To do - Scan the listing for the word "tundra", and copy out each line where it is found.

Task input -
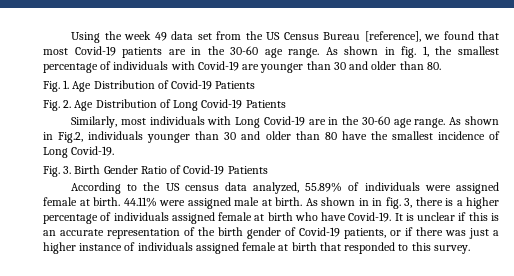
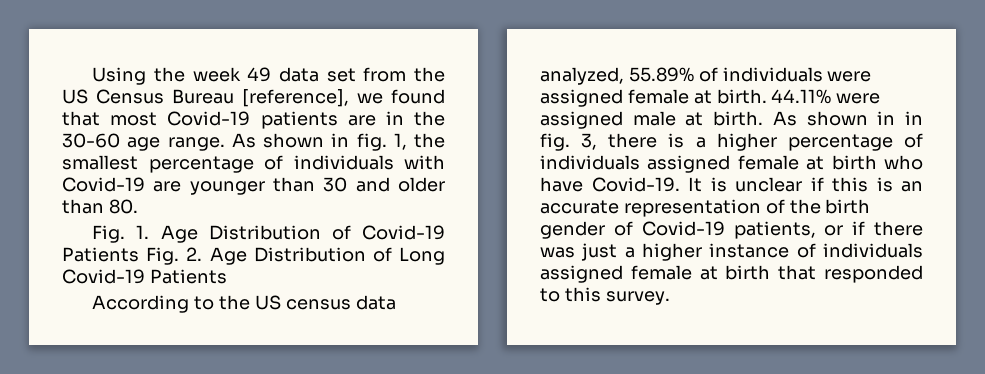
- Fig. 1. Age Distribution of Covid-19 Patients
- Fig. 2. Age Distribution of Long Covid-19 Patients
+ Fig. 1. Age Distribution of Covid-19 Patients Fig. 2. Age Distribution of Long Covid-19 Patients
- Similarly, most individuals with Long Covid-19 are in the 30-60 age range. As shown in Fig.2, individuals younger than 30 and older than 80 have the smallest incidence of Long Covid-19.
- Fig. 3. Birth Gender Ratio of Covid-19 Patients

--

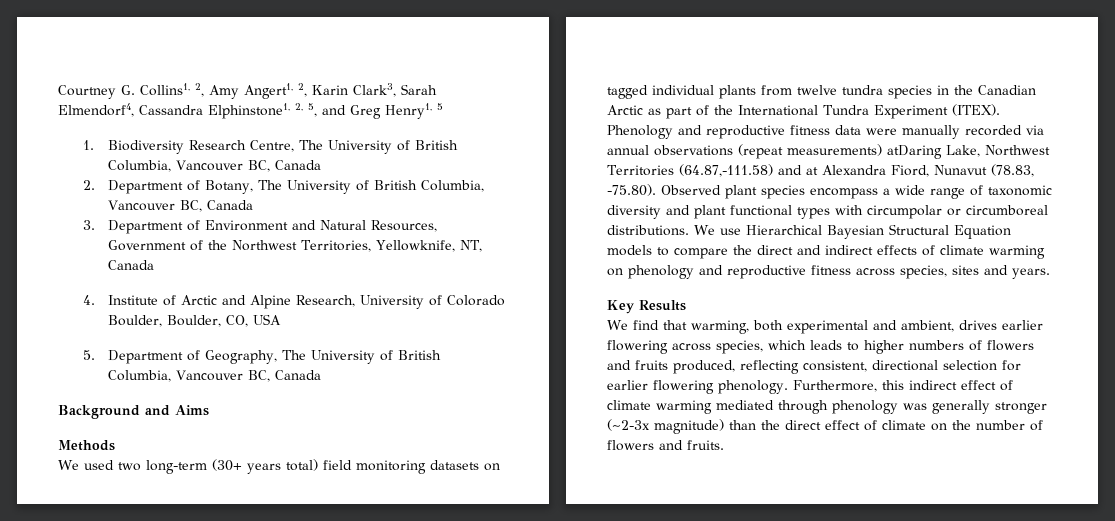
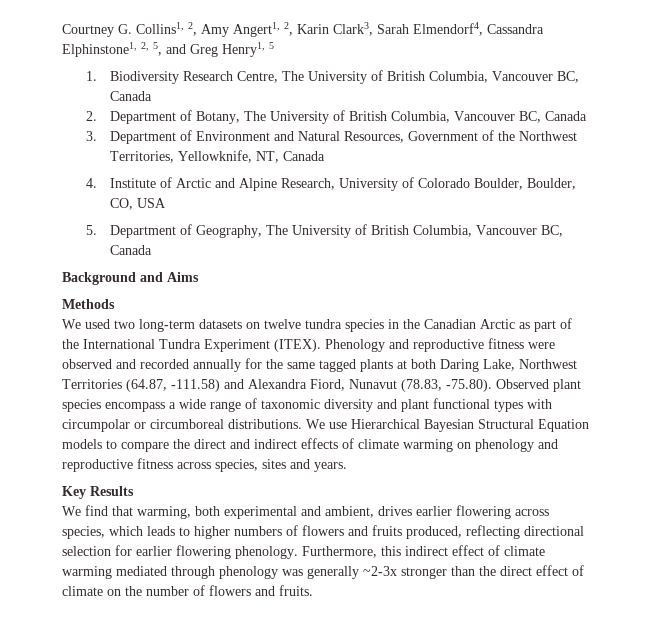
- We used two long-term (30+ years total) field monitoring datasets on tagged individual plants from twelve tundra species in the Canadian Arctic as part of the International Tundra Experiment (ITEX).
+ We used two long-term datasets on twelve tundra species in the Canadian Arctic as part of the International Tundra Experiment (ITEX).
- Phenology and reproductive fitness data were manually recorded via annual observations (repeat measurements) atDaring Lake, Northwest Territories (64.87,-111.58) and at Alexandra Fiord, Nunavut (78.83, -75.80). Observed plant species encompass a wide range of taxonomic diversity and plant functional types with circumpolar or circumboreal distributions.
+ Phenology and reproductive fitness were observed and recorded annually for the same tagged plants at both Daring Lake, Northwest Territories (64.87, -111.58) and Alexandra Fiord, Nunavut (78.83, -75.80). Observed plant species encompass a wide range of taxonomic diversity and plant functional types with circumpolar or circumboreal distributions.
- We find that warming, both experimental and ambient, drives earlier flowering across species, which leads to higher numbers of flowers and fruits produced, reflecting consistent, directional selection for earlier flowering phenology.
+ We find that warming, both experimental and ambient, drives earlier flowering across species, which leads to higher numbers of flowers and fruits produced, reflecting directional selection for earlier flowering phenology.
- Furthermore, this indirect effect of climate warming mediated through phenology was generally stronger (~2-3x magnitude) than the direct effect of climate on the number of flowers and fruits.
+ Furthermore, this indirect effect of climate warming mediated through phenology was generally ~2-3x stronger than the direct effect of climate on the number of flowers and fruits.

Solved exercise -
- We used two long-term (30+ years total) field monitoring datasets on tagged individual plants from twelve tundra species in the Canadian Arctic as part of the International Tundra Experiment (ITEX).
+ We used two long-term datasets on twelve tundra species in the Canadian Arctic as part of the International Tundra Experiment (ITEX).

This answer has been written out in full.